CSV interchange format
Internally, dbcrossbar
converts all data into CSV streams. For many standard types, all input drivers are required to provide byte-for-byte identical CSV data:
id,test_bool,test_date,test_int16,test_int32,test_int64,test_text,test_timestamp_without_time_zone,test_timestamp_with_time_zone,test_uuid,select,testCapitalized,test_enum
1,t,1969-07-20,-32768,-2147483648,-9223372036854775808,hello,1969-07-20T20:17:39,1969-07-20T20:17:39Z,084ec3bb-3193-4ffb-8b74-99a288e8432c,,,red
2,f,2001-01-01,32767,2147483647,9223372036854775807,,,,,,,green
3,,,,,,,,,,,,
For more complex types such as arrays, structs, JSON, and GeoJSON data, we embed JSON into the CSV file:
test_null,test_not_null,test_bool,test_bool_array,test_date,test_date_array,test_float32,test_float32_array,test_float64,test_float64_array,test_geojson,test_geojson_3857,test_int16,test_int16_array,test_int32,test_int32_array,test_int64,test_int64_array,test_json,test_text,test_text_array,test_timestamp_without_time_zone,test_timestamp_without_time_zone_array,test_timestamp_with_time_zone,test_timestamp_with_time_zone_array,test_uuid,test_uuid_array,test_enum
,hi,t,"[true,false]",1969-07-20,"[""1969-07-20""]",1e+37,"[1e-37,0,100.125,1e+37]",1e+37,"[1e-37,0,1000.125,1e+37]","{""type"":""Point"",""coordinates"":[-71,42]}","{""type"":""Point"",""coordinates"":[-71,42]}",16,"[-32768,0,32767]",32,"[-2147483648,0,2147483647]",64,"[""-9223372036854775808"",""0"",""9223372036854775807""]","{""x"": 1, ""y"": 2}",hello,"[""hello"",""""]",1969-07-20T20:17:39.5,"[""1969-07-20T20:17:39.5""]",1969-07-20T20:17:39.5Z,"[""1969-07-20T20:17:39.5Z""]",084ec3bb-3193-4ffb-8b74-99a288e8432c,"[""084ec3bb-3193-4ffb-8b74-99a288e8432c""]",red
Tricks for preparing CSV data
If your input CSV files use an incompatible format, there are several things that might help.

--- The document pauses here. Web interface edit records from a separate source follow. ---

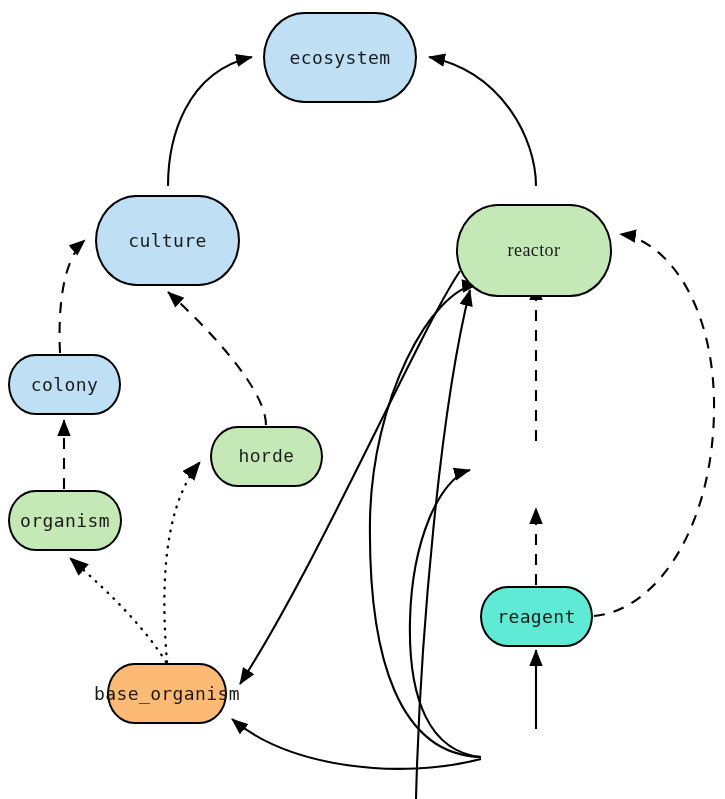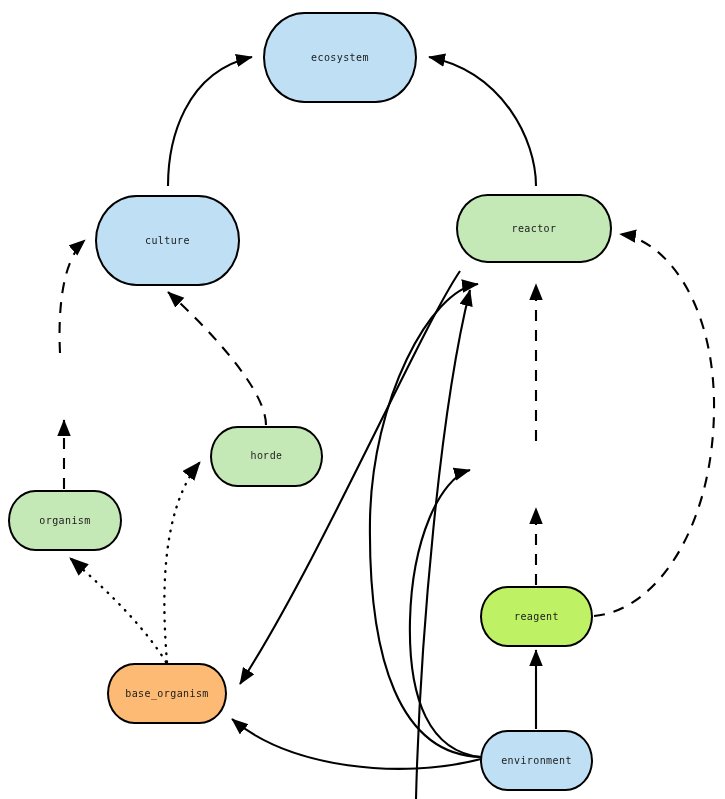"ecosystem" .node span { font-size: 10px -> 18px }
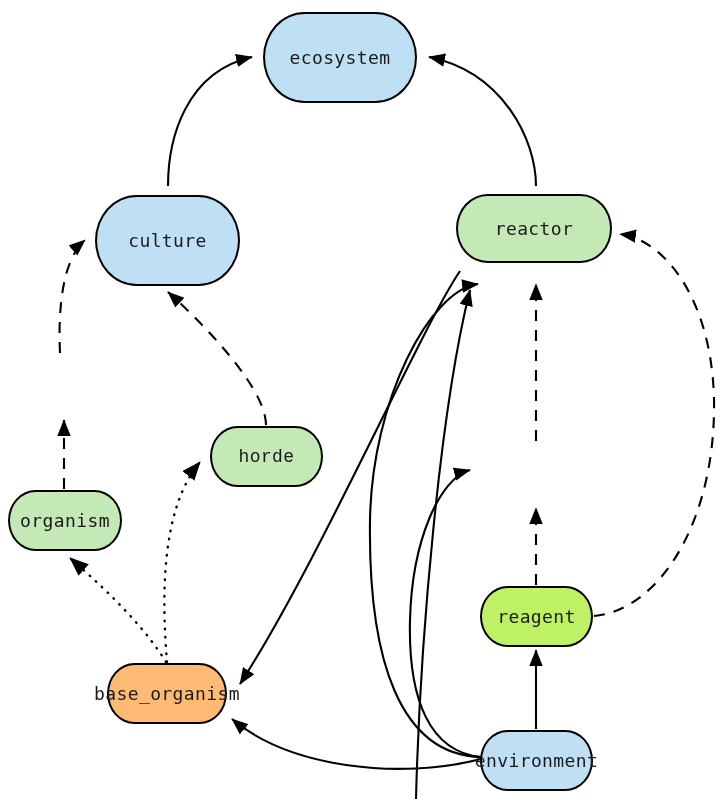"reactor" div.node { font-family: none -> Liberation Serif, serif; height: 69px -> 93px; top: 194px -> 204px }
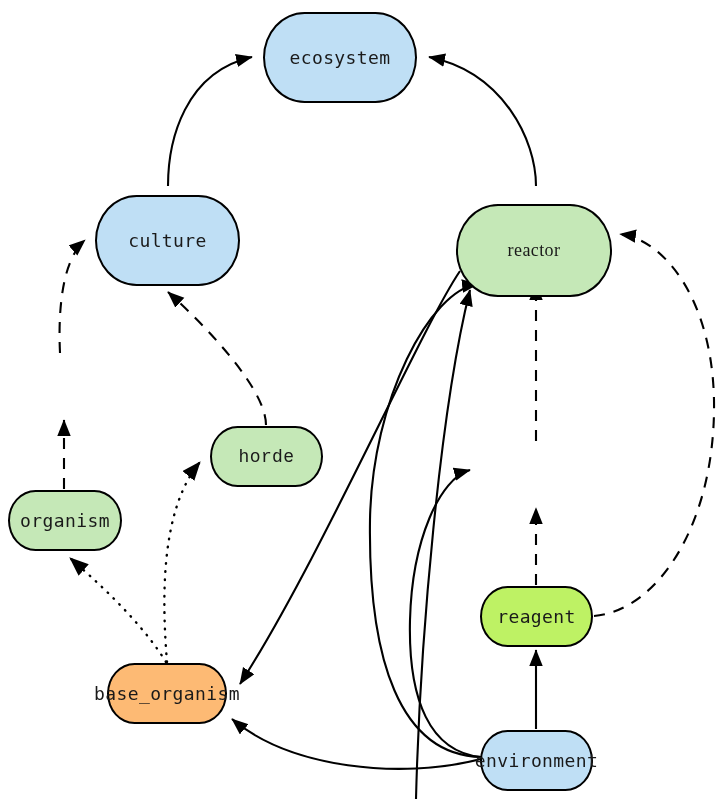"colony" div.node { html: none -> <div> <span>colony</span> </div> }
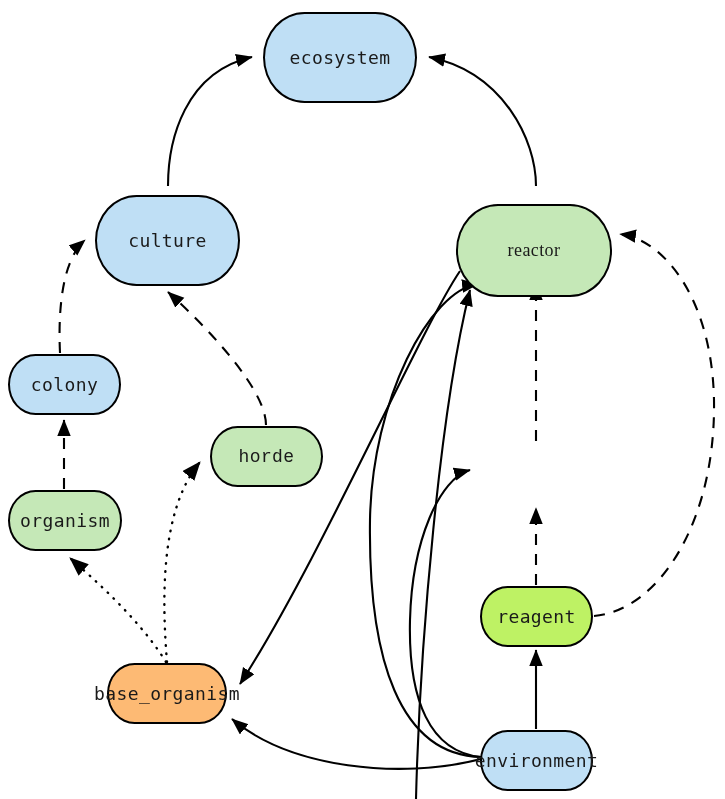"reagent" div.node { background: #bef264 -> #5eead4 }
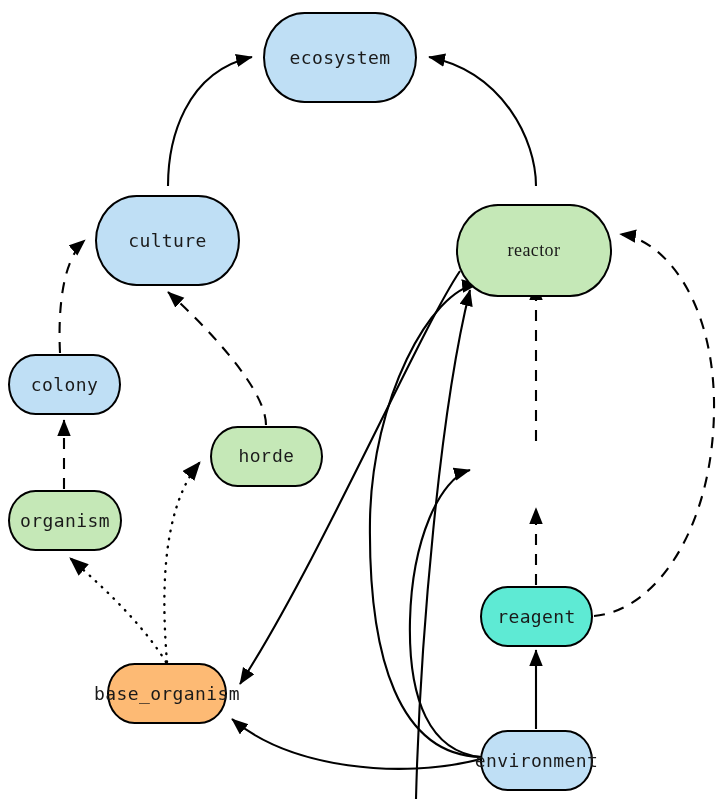"environment" div.node { html: <div> <span>environment</span> </div> -> none }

If your CSV files are invalid, non-standard, or full of junk, then you may be able to use scrubcsv
or xsv
to fix the worst problems.
If you need to clean up your data manually, then you may want to consider using dbcrossbar
to load your data into BigQuery, and set your columns to type STRING
. Once this is done, you can parse and normalize your data quickly using SQL queries.